### Records from a data collection

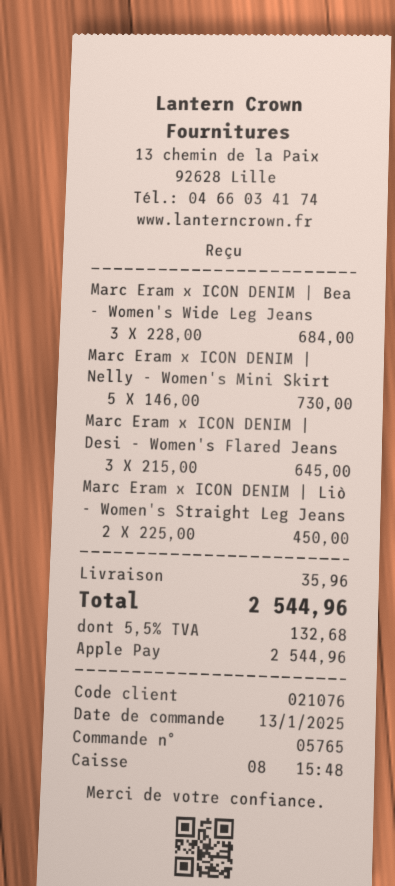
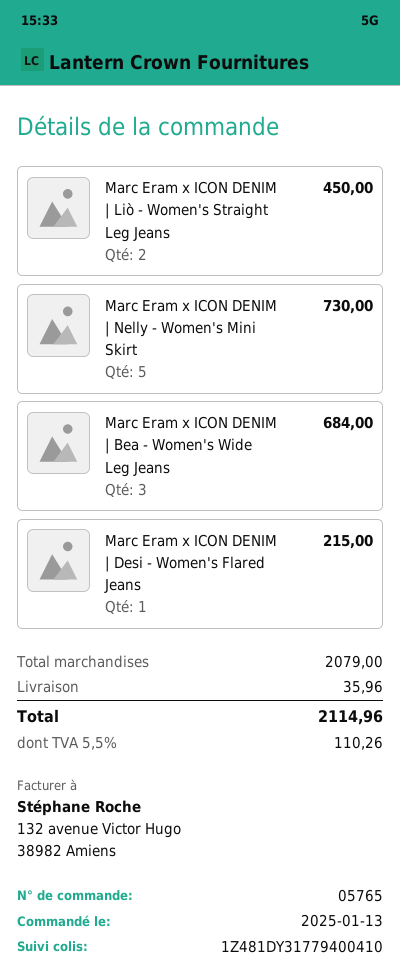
Marc Eram x ICON DENIM | Desi - Women's Flared Jeans: 3 for 645.00 -> 1 for 215.00
tax: 5.5% = 132.68 -> 5.5% = 110.26
total: 2544.96 -> 2114.96

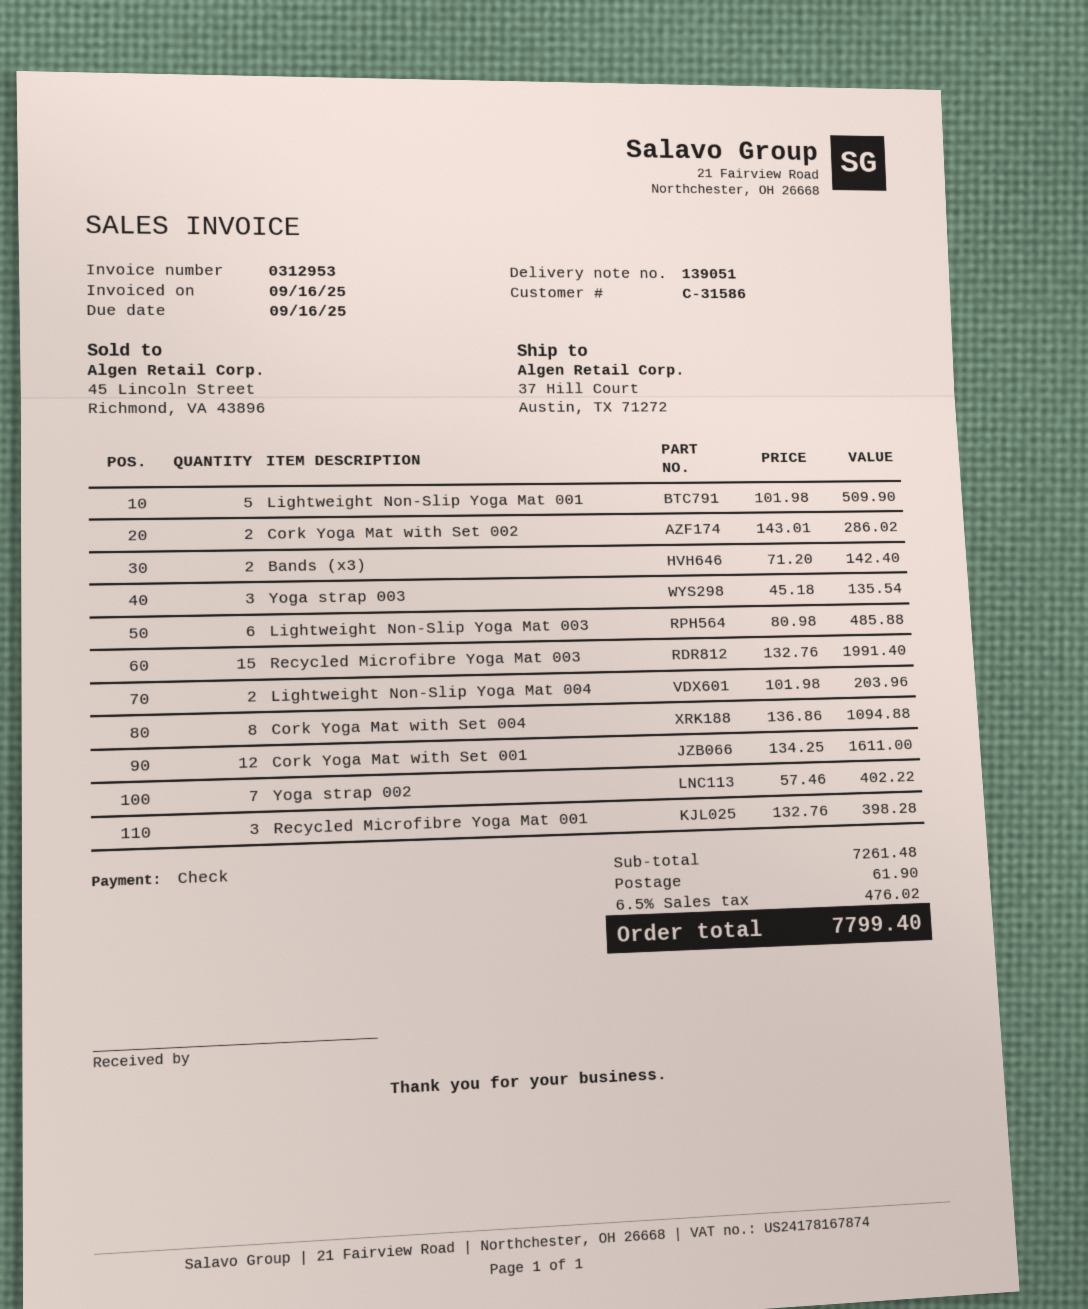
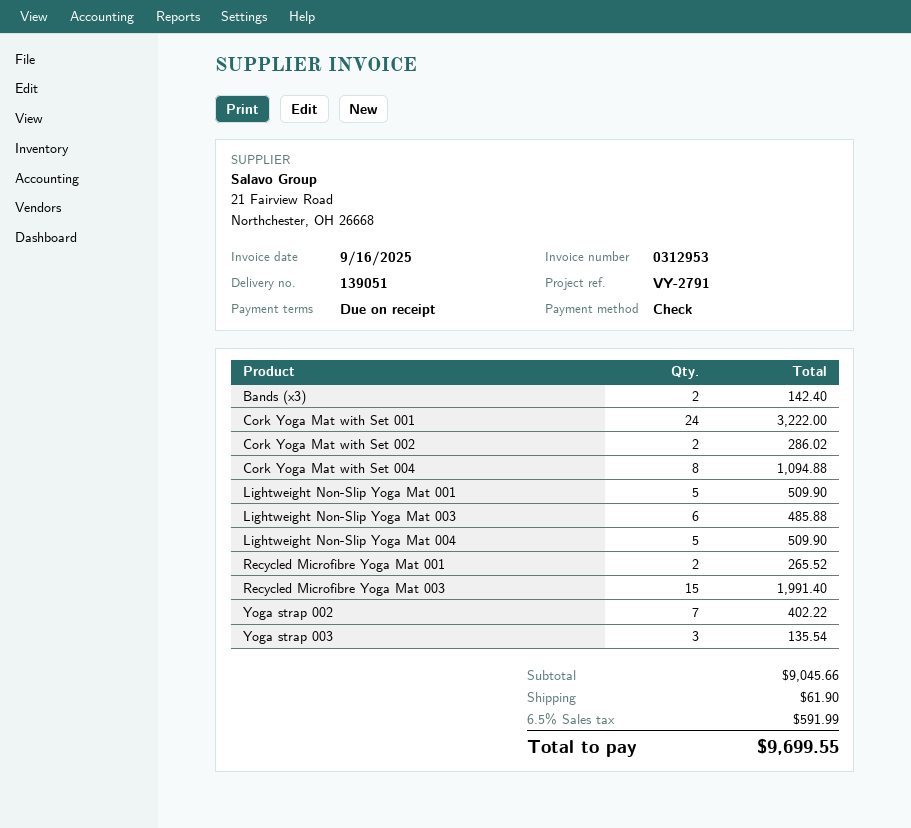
Lightweight Non-Slip Yoga Mat 004: 2 for 203.96 -> 5 for 509.90
Cork Yoga Mat with Set 001: 12 for 1611.00 -> 24 for 3222.00
Recycled Microfibre Yoga Mat 001: 3 for 398.28 -> 2 for 265.52
subtotal: 7261.48 -> 9045.66
tax: 6.5% = 476.02 -> 6.5% = 591.99
total: 7799.40 -> 9699.55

### What is required
Copy whichever lines of the records above contain the word "Yoga".

### Expected answer
Lightweight Non-Slip Yoga Mat 004: 2 for 203.96 -> 5 for 509.90
Cork Yoga Mat with Set 001: 12 for 1611.00 -> 24 for 3222.00
Recycled Microfibre Yoga Mat 001: 3 for 398.28 -> 2 for 265.52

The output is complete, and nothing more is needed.